Dans La dissémination, Derrida définit d’abord le texte comme une texture. IL

entend par là, conformément à l’étymologie du mot, tissu, toile. Il ajoute toile

de toile.


Le texte est un tissu qui peut mettre des siècles à dérouler sa toile


se régénérant sans cesse derrière le geste de lecture qui tente de la suspendre.

Outre le fait que le texte soit un tissu qui déroule infiniment l’étendue de sa toile,

le texte se donne ensuite comme une « double séance », c’est-à-dire une réalité

formée de deux parties, « dont l’une seulement est visible, lisible pour avoir été

du moins publié». De par le phénomène de « la double séance », le texte est un

« texte à demi-absent » puisque une de ses faces échappe à la visibilité. Mais en

réalité, et c’est la troisième définition que l’on rencontre de façon marquée dans

La dissémination de Jacques Derrida,


le texte est une quadrature, c’est-à-dire un dispositif composé de quatre faces.


Ce qui permet d’identifier ces faces, c’est le temps de leur écriture ou de leur

manifestation.


Trois des quatre côtés du dispositif sont à l’imparfait.
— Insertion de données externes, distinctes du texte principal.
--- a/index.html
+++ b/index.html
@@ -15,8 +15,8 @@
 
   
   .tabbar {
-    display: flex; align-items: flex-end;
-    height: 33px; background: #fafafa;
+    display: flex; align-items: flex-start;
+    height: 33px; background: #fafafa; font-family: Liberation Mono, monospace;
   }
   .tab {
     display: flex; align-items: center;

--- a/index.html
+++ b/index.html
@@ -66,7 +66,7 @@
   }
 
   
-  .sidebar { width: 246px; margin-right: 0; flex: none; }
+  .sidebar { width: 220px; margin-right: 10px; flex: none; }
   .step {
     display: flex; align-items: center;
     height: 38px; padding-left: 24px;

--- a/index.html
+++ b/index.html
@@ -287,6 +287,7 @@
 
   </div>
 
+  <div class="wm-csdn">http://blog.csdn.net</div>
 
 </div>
Et une des faces est au présent.


Cette face qui s’écrit et se donne à nous au présent, Derrida la nomme la

« surface quatrième ». La surface quatrième c’est « l’ouverture de présence ».
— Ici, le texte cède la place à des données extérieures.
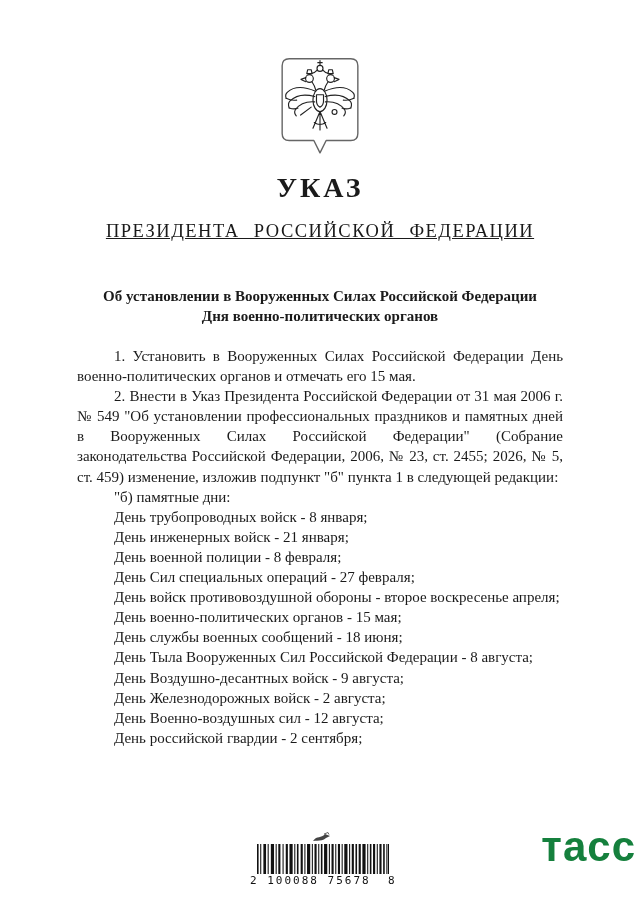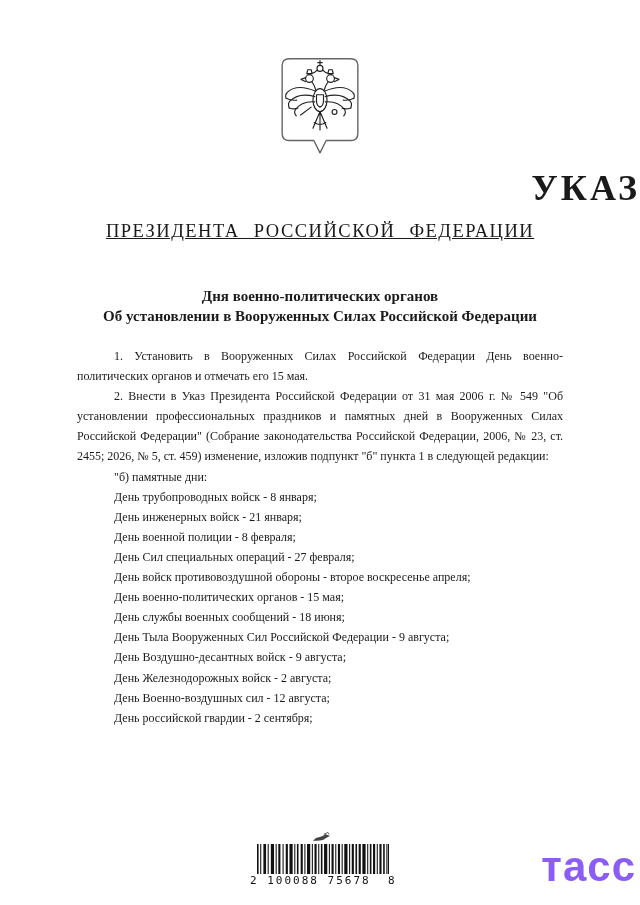--- a/index.html
+++ b/index.html
@@ -11,7 +11,7 @@
   .emblem{width:88px;margin:56px auto 0;display:block;}
   .emblem svg{display:block;width:88px;height:104px;}
   .doc-title{
-    margin-top:8px;text-align:right;font-size:36px;font-weight:bold;
+    margin-top:8px;text-align:center;font-size:28px;font-weight:bold;
     letter-spacing:3px;line-height:40px;
   }
   .doc-subtitle{

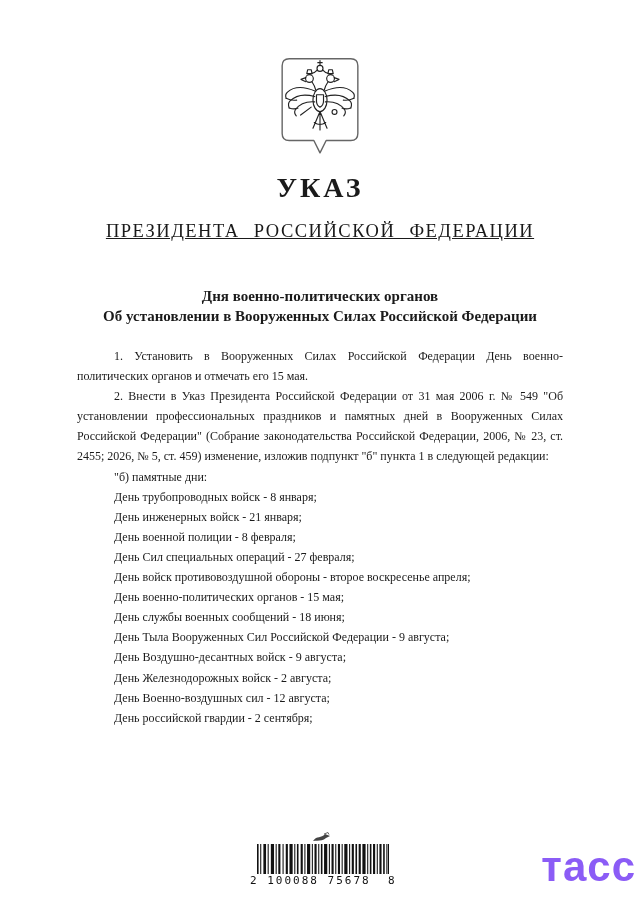--- a/index.html
+++ b/index.html
@@ -86,8 +86,8 @@
   <div class="doc-subtitle">ПРЕЗИДЕНТА РОССИЙСКОЙ ФЕДЕРАЦИИ</div>
 
   <div class="doc-subject">
+    <div>Об установлении в Вооруженных Силах Российской Федерации</div>
     <div>Дня военно-политических органов</div>
-    <div>Об установлении в Вооруженных Силах Российской Федерации</div>
   </div>
 
   <div class="bodytext">

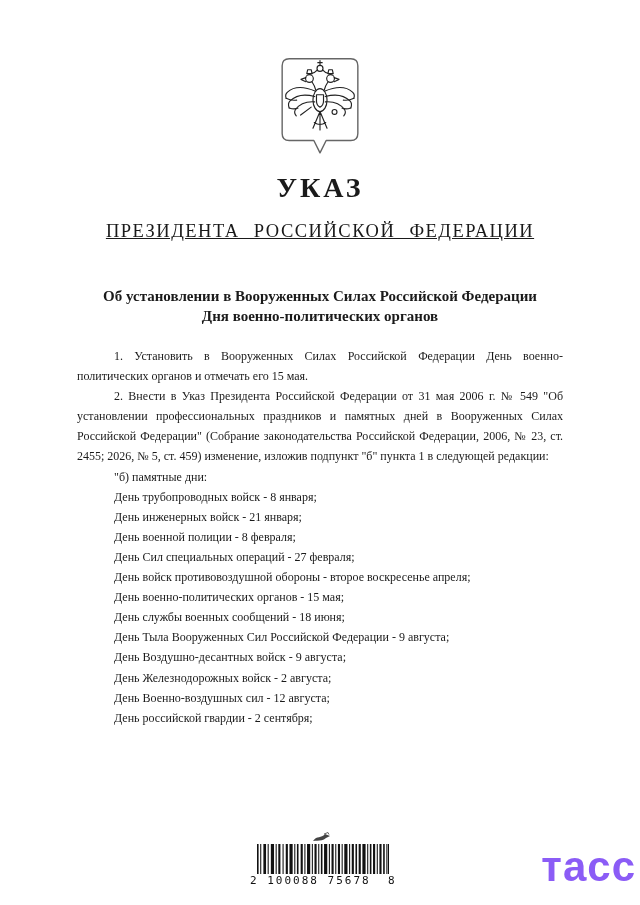--- a/index.html
+++ b/index.html
@@ -22,7 +22,7 @@
     margin-top:44px;text-align:center;font-size:15px;font-weight:bold;line-height:20px;
   }
   .bodytext{
-    width:486px;margin:20px auto 0;font-size:12px;line-height:20.1px;text-align:justify;
+    width:486px;margin:20px auto 0;font-size:15px;line-height:20.1px;text-align:justify;
   }
   .bodytext p{margin:0;text-indent:37px;}
   .footer-barcode{

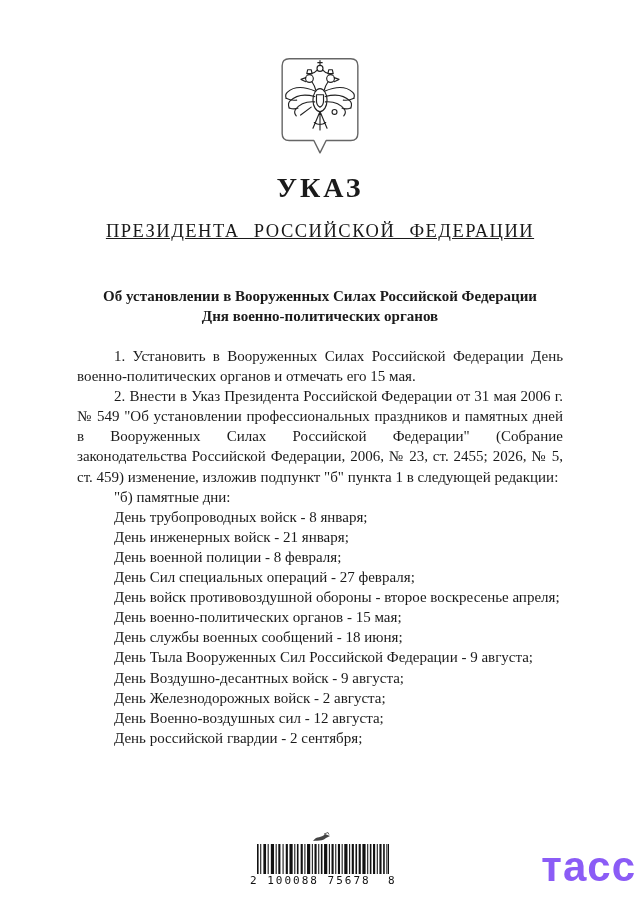--- a/index.html
+++ b/index.html
@@ -101,7 +101,7 @@
     <p>День войск противовоздушной обороны - второе воскресенье апреля;</p>
     <p>День военно-политических органов - 15 мая;</p>
     <p>День службы военных сообщений - 18 июня;</p>
-    <p>День Тыла Вооруженных Сил Российской Федерации - 9 августа;</p>
+    <p>День Тыла Вооруженных Сил Российской Федерации - 8 августа;</p>
     <p>День Воздушно-десантных войск - 9 августа;</p>
     <p>День Железнодорожных войск - 2 августа;</p>
     <p>День Военно-воздушных сил - 12 августа;</p>

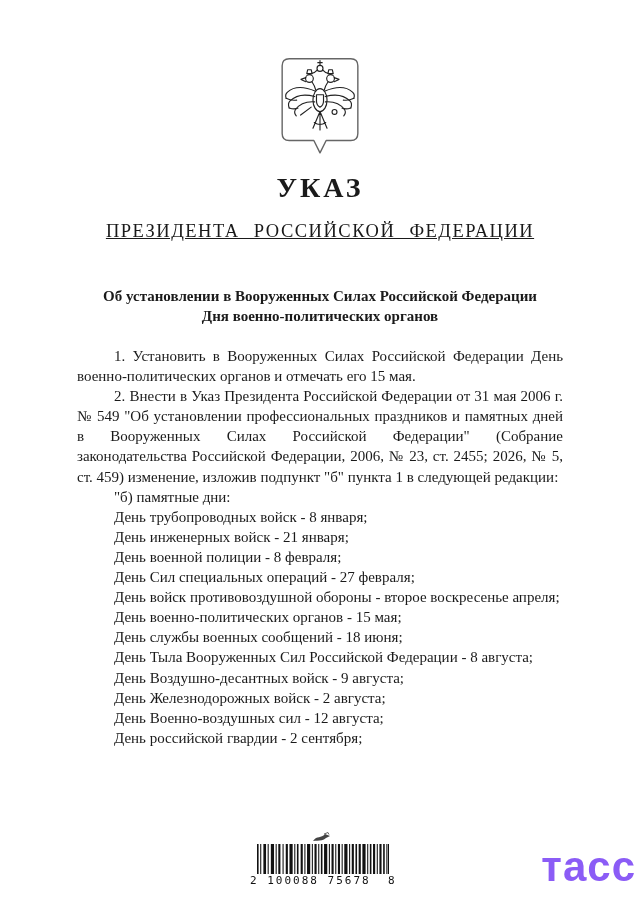--- a/index.html
+++ b/index.html
@@ -35,9 +35,9 @@
     letter-spacing:2px;color:#111;white-space:pre;
   }
   .tass-logo{
-    position:absolute;right:4px;top:846px;
+    position:absolute;right:4px;top:826px;
     font-family:"Liberation Sans", sans-serif;font-weight:bold;
-    font-size:42px;line-height:42px;letter-spacing:1px;color:#8b5cf6;
+    font-size:42px;line-height:42px;letter-spacing:1px;color:#15803d;
   }
 </style>
 </head>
« Ouverture de présence » signifie d’abord


la face du texte tournée vers le regard du lecteur,


« l’ouverture découpée, pratiquée en forme de scène actuellement visible et

parlante pour le spectateur-lecteur». Elle indique ensuite le « surgissement

incessant » de l’unité primitive et mythique qu’est la présence. C’est sur la

surface quatrième que quelque chose de l’ordre de la présence peut jaillir et

se faire jour dans le cadre textuel. La surface quatrième est « cette ouverture,

[…] par laquelle le présent semble se libérer». Cela dit, si la surface quatrième

est le lieu d’apparition, de « présentation » de la présence, pourquoi Derrida

affirme-t-il que


le texte manque de présence et qu’il demeure toujours imperceptible » ?"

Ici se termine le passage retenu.